Dergiler... Anadolu'nun dört bucağından bin bir zorlukla çıkarlar okuyucunun karşısına. Zor iştir dergicilik. Tutunmak, ayakta sapasağlam durmak gerek. Özveri, disiplin, kalite gerek. En önemlisi maddi kaynak elbette. Keyfiyete mahal vermeden, derdi bilen, dertlenen ve direnen dergiler var hala nitekim. Daha önce yazmıştım Sühan dergisini. Sivas'ta çıkan bu güzel dergi, bir son sayı ile vedaya hazırlanıyor. Her sayıda güzel sürprizlerle kuşanıp gelen Anadolu dergilerinden Ada, son sayısında Selim İleri'yi dosya konusu olarak çalışmış. Kuşatıcı bir dosya. Edebiyatımızın 10 tanınmış, şair ve yazarı Selim İleri'ye birer soru sormuş, o da cevaplamış. Ayrıca Ayşe Sarısayın, Ertuğrul Aydın, Karin Karakaşlı, Mehmet Ünver, Fatih Kanter, Hasan Öztürk, Duygu Seçkin, Selçuk Erat, Serkan Türk ve Arzu Alkan farklı yönleri ile İleri ve eserlerini irdeliyor. Yolcu, o her zamanki uyarıcı, sorgulayıcı sesiyle, Derman Arıyorsan Derdine Dön, diyor kapağında... Nurullah Genç, Yaşar Bedri, Mustafa Yürekli, Mehmet Aycı, Özcan Ünlü, Ümit Zeynep Kayabaş, Onur Caymaz, Müştehir Karakaya derginin tanıdık şair ve yazarları. Orta sayfada M. Gülsüm Karaca'nın Mustafa Kutlu ile yaptığı söyleşi var. Sühan'ın ağustos-eylül sayısında derinlikli ve zevkli bir "Sivas" satırlara sızdırılmış. Şöyle bir ikindi vakti, elinizde bir bardak çay, sayfalarını çevirip, kokusunu içinize çekerek,sesini, sözünü sindire sindire heceleyerek bir şeyler okuyun.. Dergilerden, Hikmetlerden.. Eksilmeden eksikliğimizi bilmek için.
VII.
Diyarbakır'ın tarihi Kervansaray'ı şimdi kitap sarayı olmuş. Hasan Paşa Hanı içinde 800 metrekareye kurulan kitap satış merkezi Batı'daki illeri kıskandıracak özelliklere sahip Diyarbakır Ensar Kitap Kültür Merkezi açıldı. Ülkemizde kültürün ve kitabın birleştirici etkisi olduğunu inandığını belirten Ensar Vakfı'nın Diyarbakır'da Tarihi Hasan Paşa Hanı içerisinde hizmete açtığı kitapevi 800 metrekarelik alanıyla göz kamaştırıyor.

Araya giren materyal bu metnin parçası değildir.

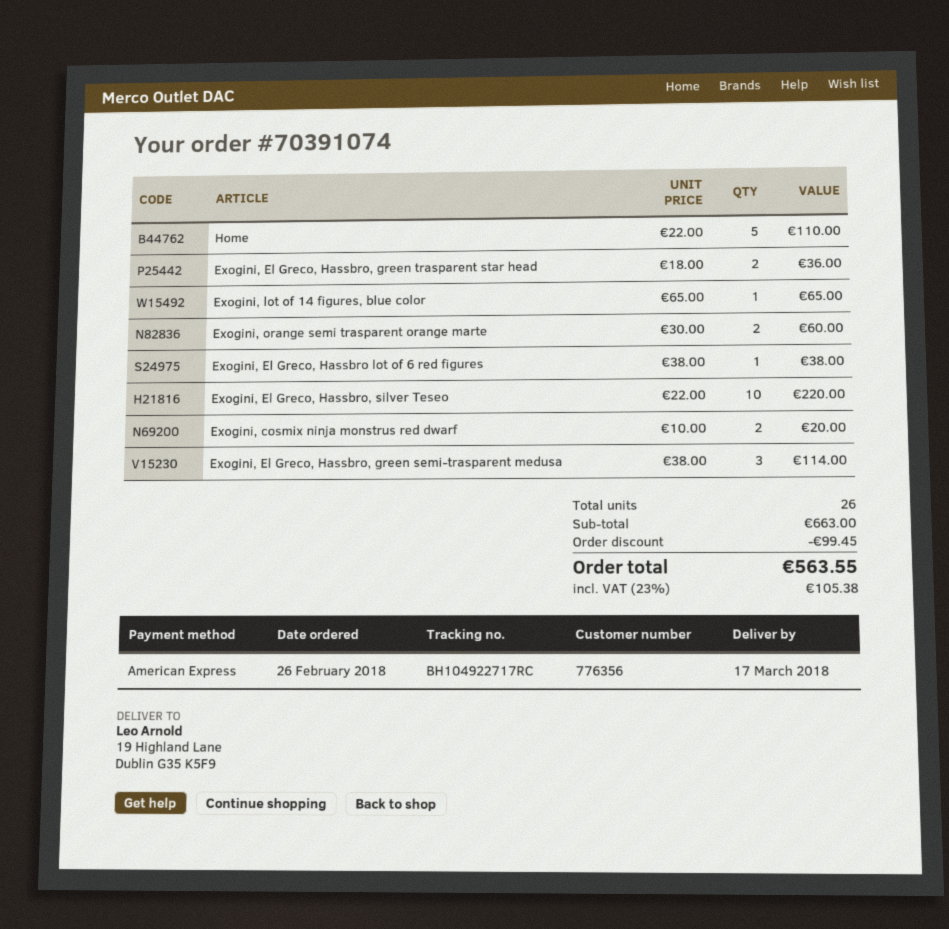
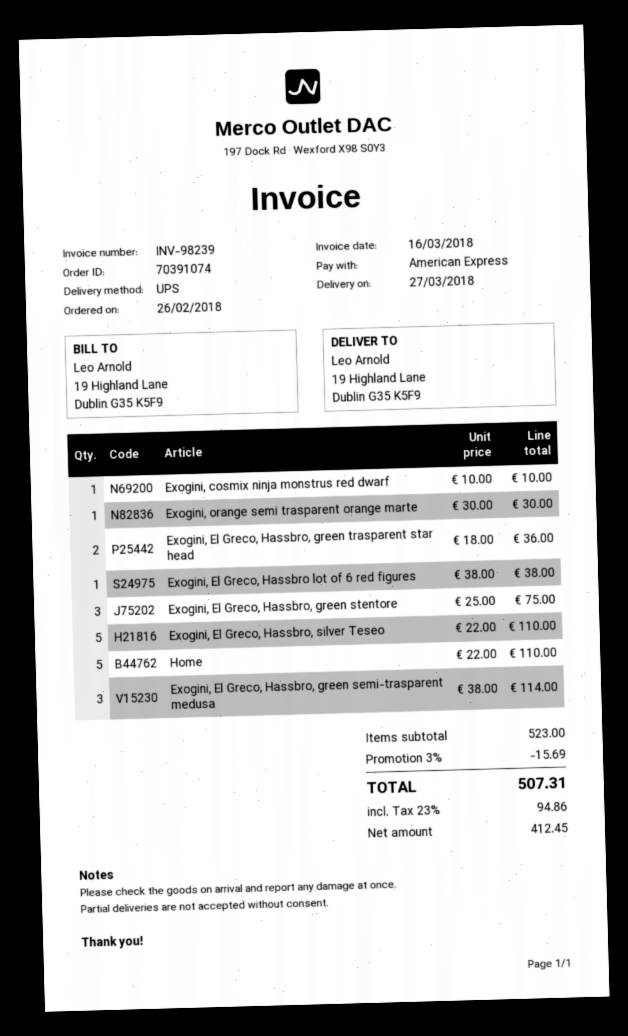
delivery date: 2018-03-17 -> 2018-03-27
Exogini, lot of 14 figures, blue color: 1 x 65.00 = 65.00 -> none
Exogini, orange semi trasparent orange marte: 2 x 30.00 = 60.00 -> 1 x 30.00 = 30.00
Exogini, El Greco, Hassbro, silver Teseo: 10 x 22.00 = 220.00 -> 5 x 22.00 = 110.00
Exogini, cosmix ninja monstrus red dwarf: 2 x 10.00 = 20.00 -> 1 x 10.00 = 10.00
Exogini, El Greco, Hassbro, green stentore: none -> 3 x 25.00 = 75.00
subtotal: 663.00 -> 523.00
discount: 99.45 -> 15.69
tax: 23% = 105.38 -> 23% = 94.86
total: 563.55 -> 507.31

Kitapevi, kitap okuma, inceleme ve dinleme yerleriyle bölgenin en büyük kitap ve kültür merkezi oldu. Tarihi mekanın mimari ve özgün dokusuna zarar vermeden açılan kitabevi tarihin ruhunu hissederek kitaba ve kültüre ulaşmak isteyen herkese her kategoriden 100 bin adet kitapla, bol çeşit kırtasiye malzemesi ile hizmet vaad ediyor. İnsan bakmaya doyamaz ya hu! Ne güzel!
VIII.
Başlangıçta görme engellilere yönelik hazırlanan sesli kitaplar, son yıllarda uzun yolculuklar yapanlar veya işleri yoğun olanlar için kitapla buluşma yolu haline gelmiş. Görme engelliler için üniversitelerin, Kültür ve Turizm Bakanlığı ile Milli Kütüphane'nin yürüttüğü ve internette kullanıma sunduğu kitapların seslendirilmesi uygulamasına, son yıllarda kitapseverler de ilgi göstermeye başlamış. Bu ihtiyaca binaen "Sesli kitaplar" yayınevleri tarafından müzik eşliğinde profesyonelce seslendirilip CD ve kasetler halinde kitapçılarda boy göstermeye başladı. Ahmet Davudoğlu bir makalesinde zaman mefhumunun batılıların anlayışındaki dümdüz bir doğru gibi değil, doğuluların anlayışındaki gibi bir çember şeklinde olduğunu ifade etmiş. Çünkü zaman mefhumunu bir doğru kabul edersek geçmişi hep siliyor, hep ileriye bakıyoruz. Oysa zaman bir çember gibi döndükçe tekerrür ediyor. Geçmiş yerli yerinde, aynı şeyler yeniden yaşanıyor halbuki. Eskidendi, dediklerimiz günümüzde yine oluyor. Çocukluğumda , televizyon yoktu evimizde. Ramazan'da biz de sahura kalkar, sahurdan sonra radyoda seslendirilen hikayeleri dinleyerek uyurdum. Çünkü kitaplarım yoktu.. İyi ki radyo vardı. Yukarıdaki haber zamanın değişmeyip, döndüğünün delili. İyi ki radyo var..
IX.
Son söz. Radyo demişken. Güldürürse bahtımın encamı güldürsün beni. Karciğar bir beste. Hafız Burhan'dan dinleyin... İcrası fevkalade... Vesselam!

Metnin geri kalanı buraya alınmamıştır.